• **Work required**
The data that follows must be transcribed in full and exactly, minus the pictures.

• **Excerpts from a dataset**
==================================================

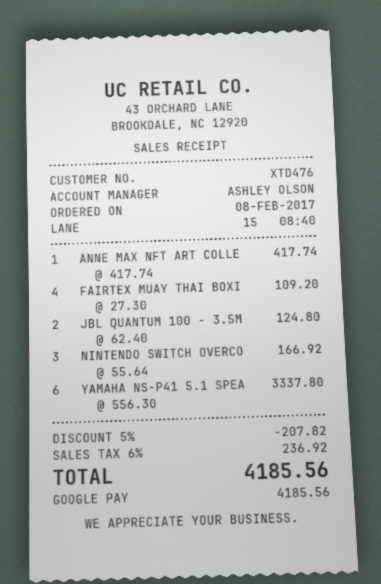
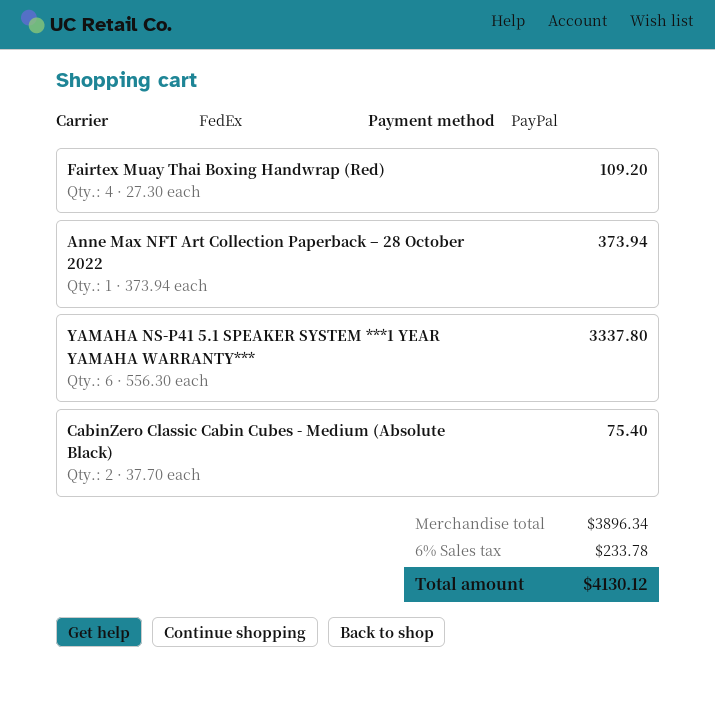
payment method: Google Pay -> PayPal
ANNE MAX NFT ART COLLE: 1 x 417.74 = 417.74 -> 1 x 373.94 = 373.94
JBL QUANTUM 100 - 3.5M: 2 x 62.40 = 124.80 -> none
NINTENDO SWITCH OVERCO: 3 x 55.64 = 166.92 -> none
CabinZero Classic Cabin Cubes - Medium (Absolute Black): none -> 2 x 37.70 = 75.40
discount: 5% = 207.82 -> none
tax: 6% = 236.92 -> 6% = 233.78
total: 4185.56 -> 4130.12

==================================================

• **Exercise output**
payment method: Google Pay -> PayPal
ANNE MAX NFT ART COLLE: 1 x 417.74 = 417.74 -> 1 x 373.94 = 373.94
JBL QUANTUM 100 - 3.5M: 2 x 62.40 = 124.80 -> none
NINTENDO SWITCH OVERCO: 3 x 55.64 = 166.92 -> none
CabinZero Classic Cabin Cubes - Medium (Absolute Black): none -> 2 x 37.70 = 75.40
discount: 5% = 207.82 -> none
tax: 6% = 236.92 -> 6% = 233.78
total: 4185.56 -> 4130.12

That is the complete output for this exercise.